Re-building the model
The model is re-built with 0.35 as the cutoff rate.
y_train_pred_final['final_predicted'] = y_train_pred_final.Conversion_Prob.map( lambda x: 1 if x > 0.35 else 0)
y_train_pred_final.head()
Checking accuracy, specificity and sensitivity
Accuracy is calculated using inbuilt function:
metrics.accuracy_score(y_pred_final['Converted'], y_pred_final.final_predicted)
0.80940139551964
confusion2 = metrics.confusion_matrix(y_pred_final['Converted'], y_pred_final.final_predicted )
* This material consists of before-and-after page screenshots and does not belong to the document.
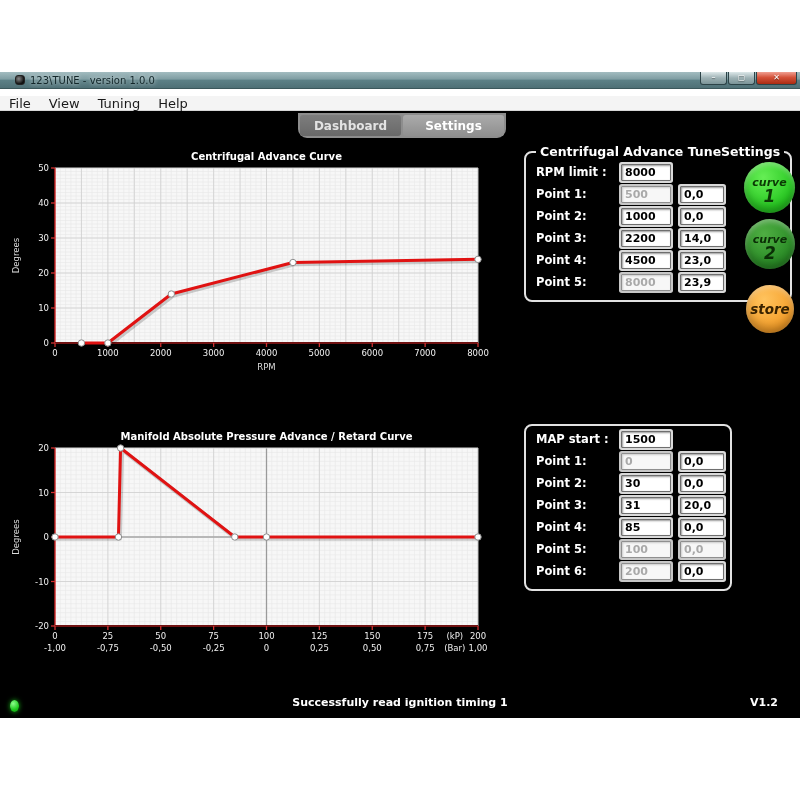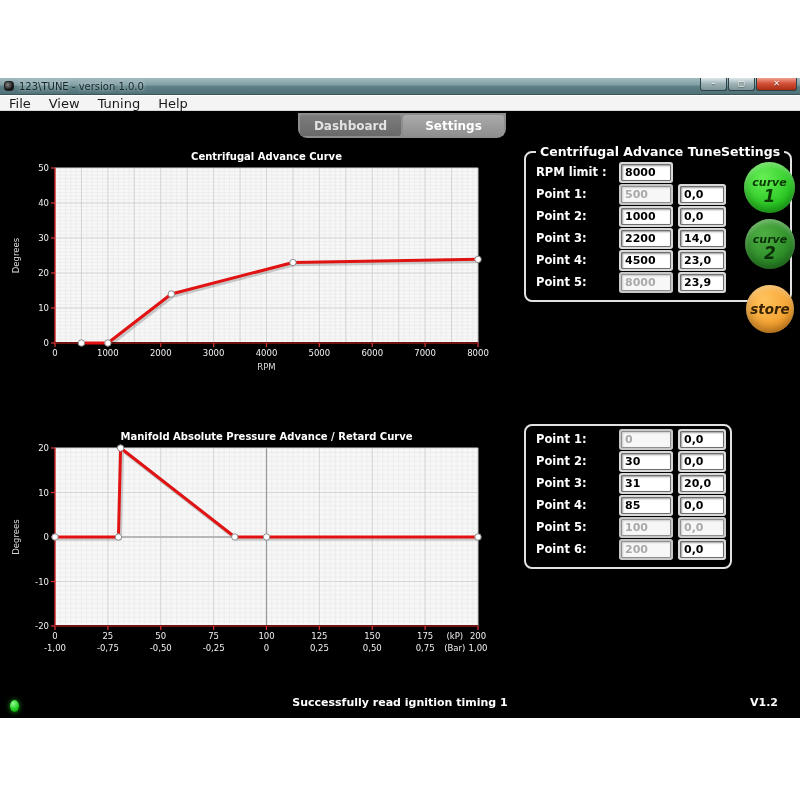--- a/index.html
+++ b/index.html
@@ -8,9 +8,9 @@
   #stage { position:relative; width:800px; height:800px; background:#fff; overflow:hidden; }
 
   
-  .titlebar { position:absolute; left:0; top:78px; width:800px; height:17px;
+  .titlebar { position:absolute; left:0; top:72px; width:800px; height:17px;
     background:linear-gradient(180deg,#a3bcc0 0%,#7f9da2 45%,#5d8187 50%,#4f7076 100%);
-    border-bottom:1px solid #3c585c; display:flex; align-items:center; }
+    border-bottom:1px solid #3c585c; display:flex; align-items:center;padding-left:11px; }
   .app-icon { width:10px; height:10px; margin:0 5px 0 4px; border-radius:3px;
     background:radial-gradient(circle at 35% 35%, #888, #111 70%); border:1px solid #222; }
   .win-title { font-size:10px; color:#13272a; text-shadow:0 0 4px rgba(255,255,255,.9); }

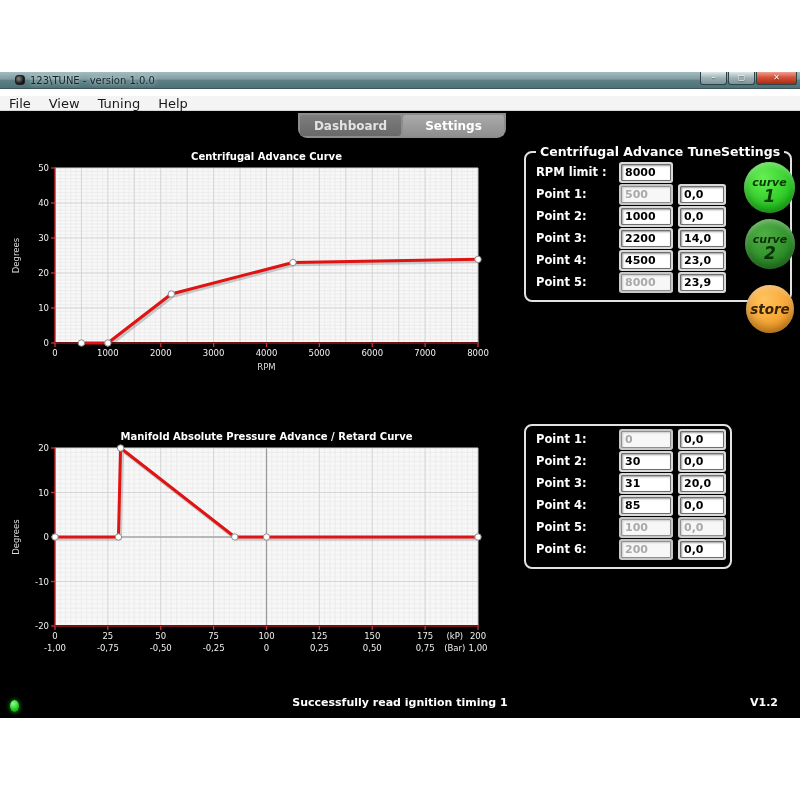--- a/index.html
+++ b/index.html
@@ -520,6 +520,11 @@
 
   <fieldset class="panel" style="top:424px;">
     <div class="prow">
+      <span class="plabel">MAP start :</span>
+      <input class="tunefield" value="1500" style="">
+      <span></span>
+    </div>
+    <div class="prow">
       <span class="plabel">Point 1:</span>
       <input class="tunefield disabled" value="0" style="">
       <input class="tunefield" value="0,0" style="">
Calculating the positive and negative variants
# Substituting the value of true positive
TP = confusion2[1,1]
# Substituting the value of true negatives
TN = confusion2[0,0]
# Substituting the value of false positives
FP = confusion2[0,1]
# Substituting the value of false negatives
FN = confusion2[1,0]
# Calculating the specificity
TP/(TP+FN)
0.81511746680286
# Calculating the sensitivity
TN/(TN+FP)
0.8061926605504587
We can observe that the accuracy is still around the same amount and the sensitivity and specificity have also increased which makes this the best model.
Conclusion
The model is built to predict the churn rate to provide discounts and offers to most potential customers that can be converted into purchasing users. The model predicts the churn probability with an accuracy of 81%.
The model also has a high specificity which is very important for this particular instance as it is important to not lose out on warm and hot leads
It also has a high sensitivity which is useful as offers and discounts need not be spent on customers that were most likely not going to buy in the first place which reduces expenses.